Le cœur du récit – sa surface de réparation- est l’histoire méconnue d’un « match invisible » dont il n’existe pas d’image, celui qui le 9 août 1942 opposa les joueurs ukrainiens du FC Start à une sélection des meilleurs joueurs de l’Allemagne nazie. Au stade du Zenith, les joueurs ukrainiens, souvent issus du Dynamo- savent que s’ils gagnent, ils risquent la mort. Les occupants exigent la victoire. Et pourtant les Ukrainiens jouent et gagnent. « C’était un match à pas comptés vers la mort » écrit Basse. Ils seront arrêtés, emprisonnés, et pour la plupart exécutés par les Nazis pour le prix d’une victoire qui était une résistance. Mais avant d’en arriver là, Pierre Louis Basse prend des chemins de traverse. « J’ai aimé le foot comme on aime son enfance », écrit-il. Mais ce foot était d’emblée mâtiné d’histoire car l’auteur nait et grandit dans une famille communiste à une époque, rappelle-t-il où « Le PC représentait encore 20 % de l’électorat et où, comme il dit, sa mère Esther « ne plaisantait pas avec la construction du socialisme.

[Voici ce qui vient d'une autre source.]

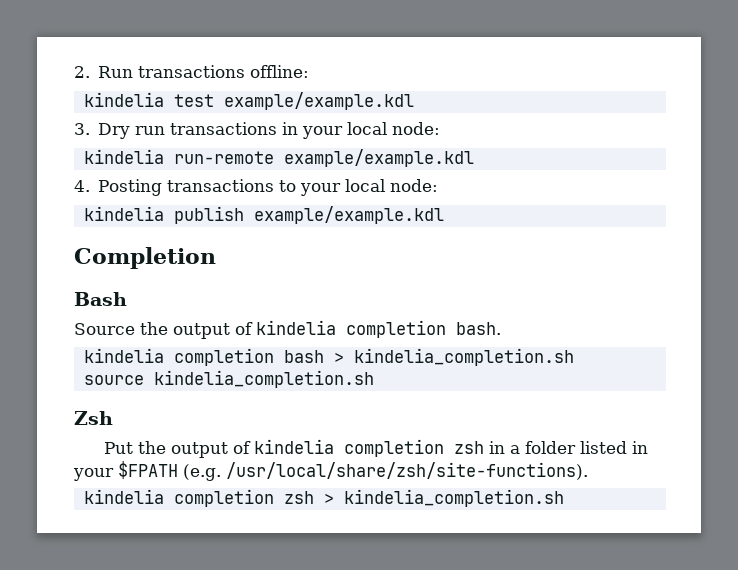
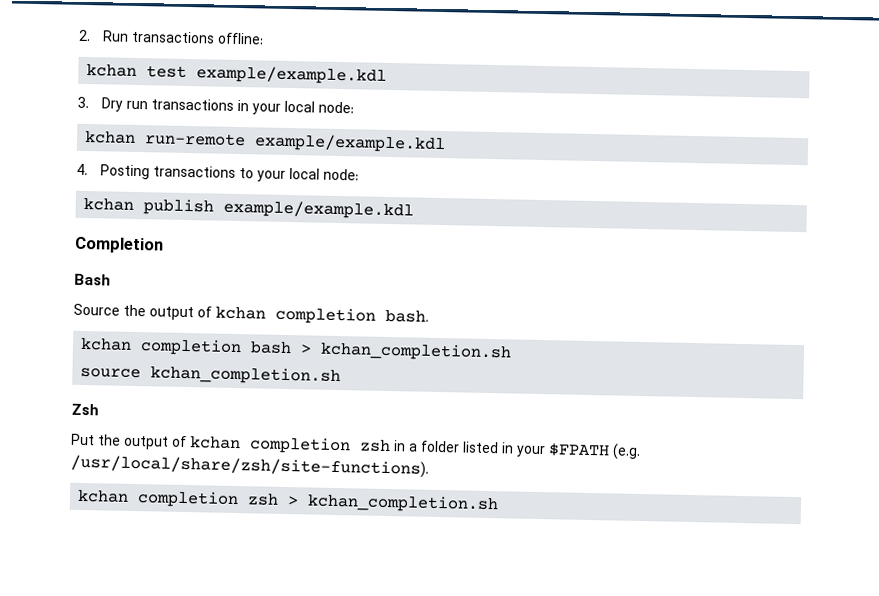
[83,92,164,107] kindelia -> [86,63,138,77] kchan
[83,149,164,164] kindelia -> [84,130,137,144] kchan
[83,206,164,221] kindelia -> [83,197,135,211] kchan
[256,320,336,335] kindelia -> [215,306,266,320] kchan
[83,348,164,363] kindelia -> [80,337,133,351] kchan
[353,348,574,366] kindelia_completion.sh -> [320,341,513,362] kchan_completion.sh
[153,370,374,388] kindelia_completion.sh -> [150,365,342,386] kchan_completion.sh
[254,439,335,454] kindelia -> [189,436,241,450] kchan
[83,489,164,504] kindelia -> [77,489,130,503] kchan
[343,489,564,507] kindelia_completion.sh -> [307,493,500,514] kchan_completion.sh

Le jeune Pierre Louis Basse regardait donc les matchs avec les yeux d’un petit Komsomol – d’un jeune militant communiste- et ne supportait que les équipes soviétiques. Et c’est ainsi qu’il retrouva la trace de ce match du 9 aout 1942. Mosaïque de mémoire personnelle entrelacée de fragments d’histoire de la seconde guerre mondiale, confrontation des mots et des morts et souvenirs de cette culture communiste aujourd’hui perdue pour l’auteur mais qui a laissé des traces. Il y a des moments privilégiés pour lire un livre : pour dépasser la bourrasque médiatique de l’Euro, aujourd’hui est le temps de « Gagner à en mourir ».